Filter the listing below, keeping only the lines with the word "flex".

- [SOURCE MATERIAL]:

------------------------------

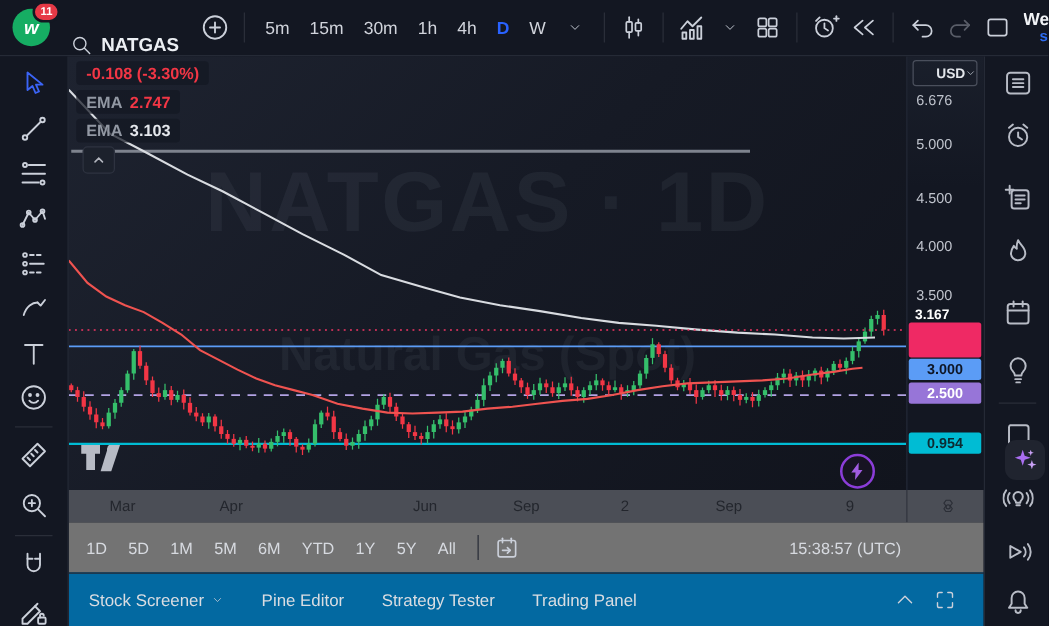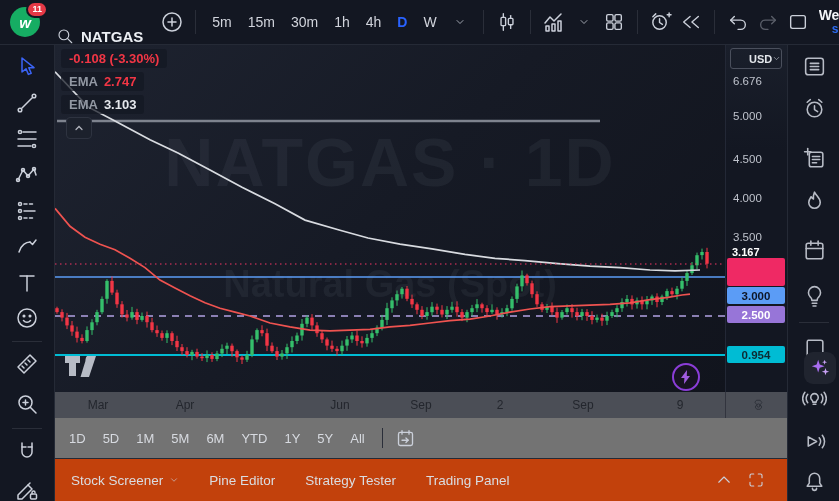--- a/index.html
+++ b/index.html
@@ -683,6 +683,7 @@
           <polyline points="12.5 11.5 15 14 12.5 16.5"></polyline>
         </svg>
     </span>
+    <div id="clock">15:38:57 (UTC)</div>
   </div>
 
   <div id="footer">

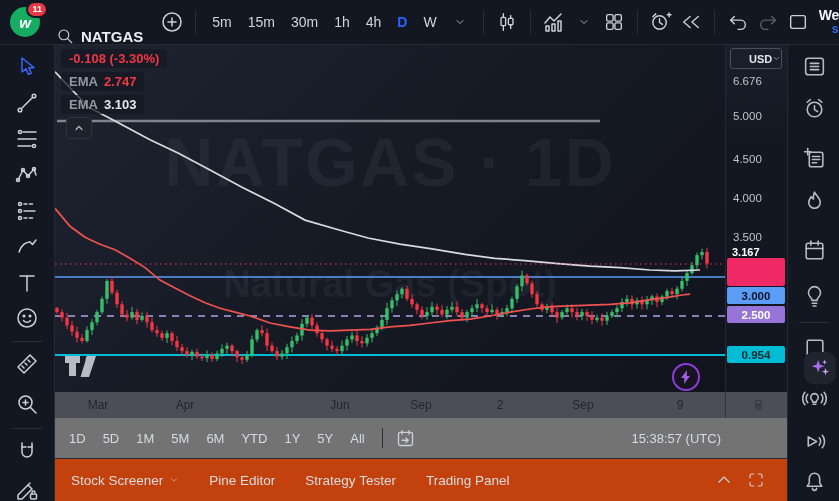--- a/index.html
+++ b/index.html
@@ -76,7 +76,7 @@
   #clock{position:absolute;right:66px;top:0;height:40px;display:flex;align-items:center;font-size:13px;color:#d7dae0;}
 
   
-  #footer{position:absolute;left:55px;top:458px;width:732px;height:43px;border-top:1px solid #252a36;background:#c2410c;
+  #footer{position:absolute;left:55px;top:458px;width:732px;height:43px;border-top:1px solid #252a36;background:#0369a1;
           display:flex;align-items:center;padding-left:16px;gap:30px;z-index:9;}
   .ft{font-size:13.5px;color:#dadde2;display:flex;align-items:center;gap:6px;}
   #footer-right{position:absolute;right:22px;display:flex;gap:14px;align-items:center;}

------------------------------

- [ANSWER]:
   #clock{position:absolute;right:66px;top:0;height:40px;display:flex;align-items:center;font-size:13px;color:#d7dae0;}
           display:flex;align-items:center;padding-left:16px;gap:30px;z-index:9;}
   .ft{font-size:13.5px;color:#dadde2;display:flex;align-items:center;gap:6px;}
   #footer-right{position:absolute;right:22px;display:flex;gap:14px;align-items:center;}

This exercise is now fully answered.